* _TASK ITEM_:
Write out each line from the data below that includes the word "change".

(Items listed in a dataset)
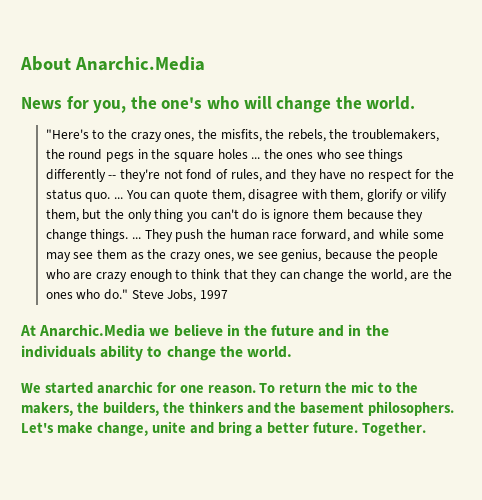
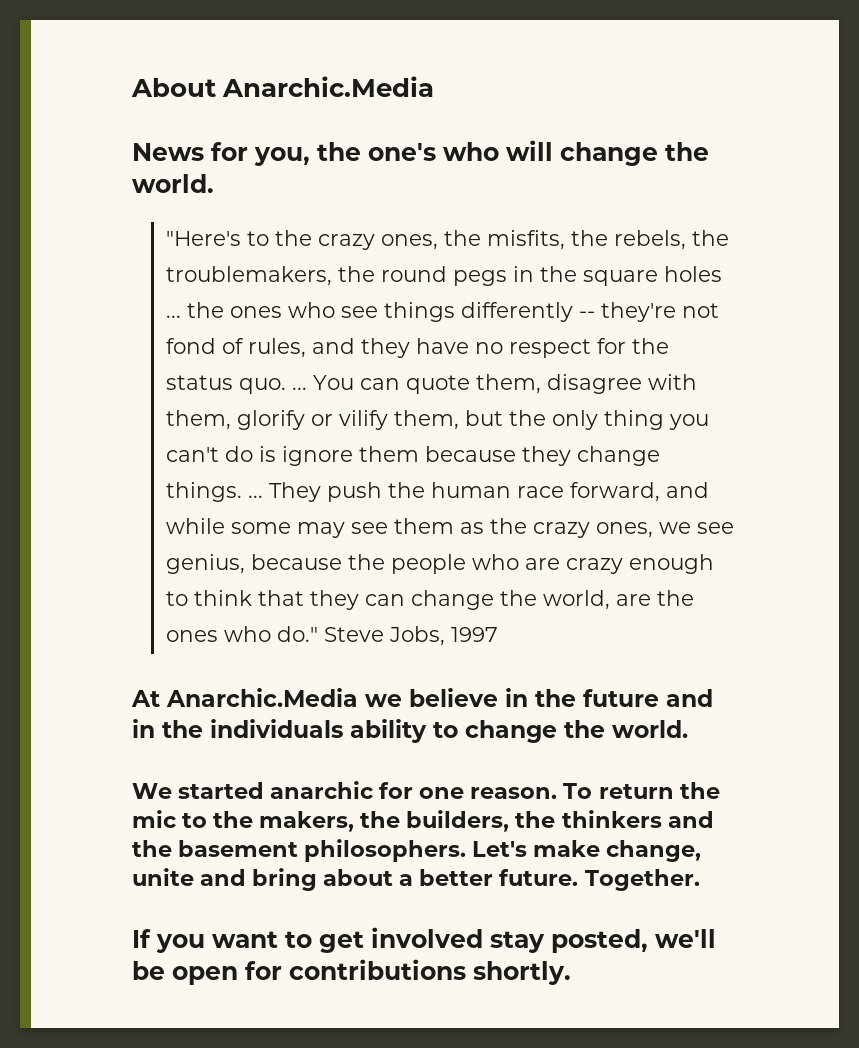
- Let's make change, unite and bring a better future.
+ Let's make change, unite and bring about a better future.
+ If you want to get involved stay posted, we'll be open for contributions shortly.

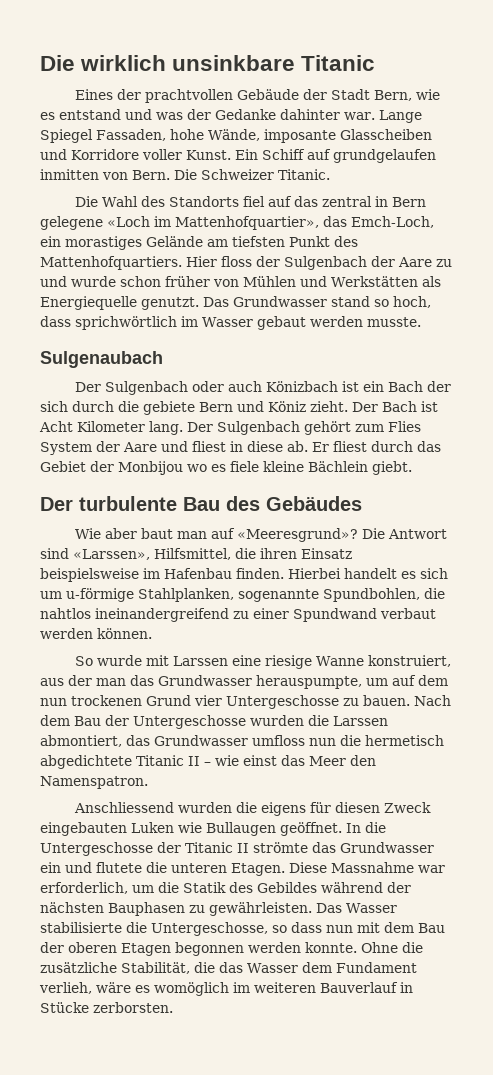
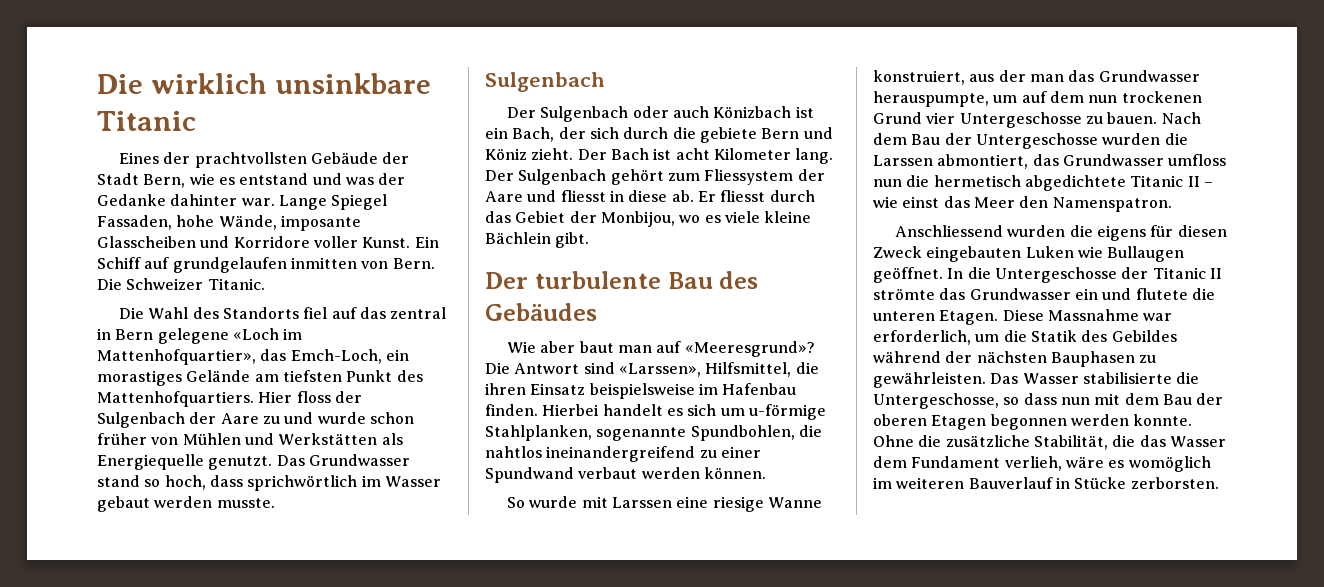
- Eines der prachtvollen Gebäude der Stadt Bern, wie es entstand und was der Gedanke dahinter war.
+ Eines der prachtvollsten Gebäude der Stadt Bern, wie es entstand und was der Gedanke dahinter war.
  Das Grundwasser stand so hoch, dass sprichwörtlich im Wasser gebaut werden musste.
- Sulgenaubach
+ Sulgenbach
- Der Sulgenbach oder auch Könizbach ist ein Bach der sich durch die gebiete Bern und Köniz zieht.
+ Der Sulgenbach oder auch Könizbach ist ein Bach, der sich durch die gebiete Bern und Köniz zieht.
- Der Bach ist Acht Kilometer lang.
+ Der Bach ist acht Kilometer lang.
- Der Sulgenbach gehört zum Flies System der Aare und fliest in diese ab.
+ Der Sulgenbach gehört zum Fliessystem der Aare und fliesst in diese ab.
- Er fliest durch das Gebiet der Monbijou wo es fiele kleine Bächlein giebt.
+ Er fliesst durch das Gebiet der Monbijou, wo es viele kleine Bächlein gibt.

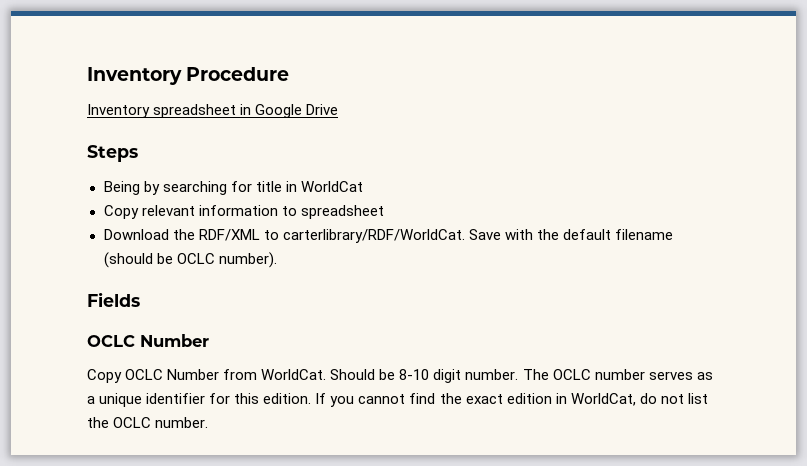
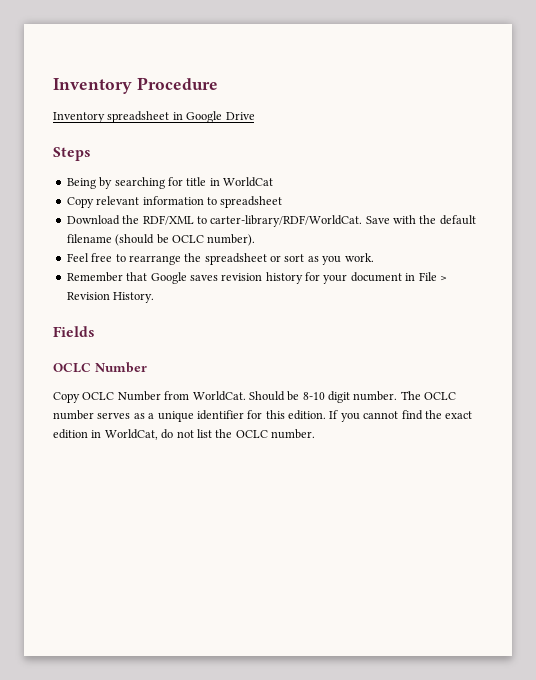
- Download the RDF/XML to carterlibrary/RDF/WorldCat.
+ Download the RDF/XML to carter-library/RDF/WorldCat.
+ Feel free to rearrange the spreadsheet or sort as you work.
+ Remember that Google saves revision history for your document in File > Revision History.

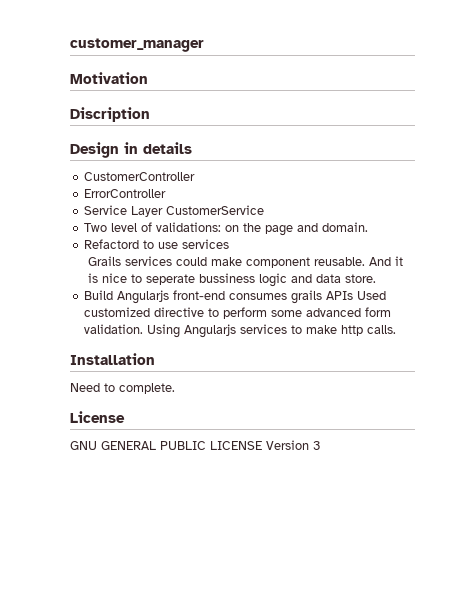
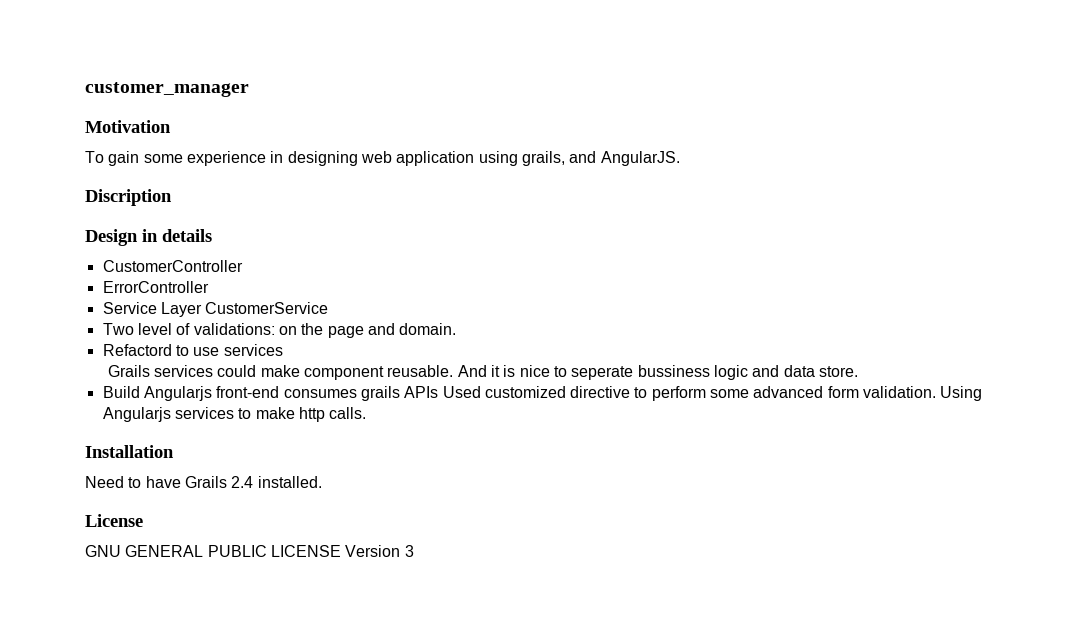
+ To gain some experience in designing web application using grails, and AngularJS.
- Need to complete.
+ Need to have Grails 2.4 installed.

* _REPLY TO THE TASK_:
- Let's make change, unite and bring a better future.
+ Let's make change, unite and bring about a better future.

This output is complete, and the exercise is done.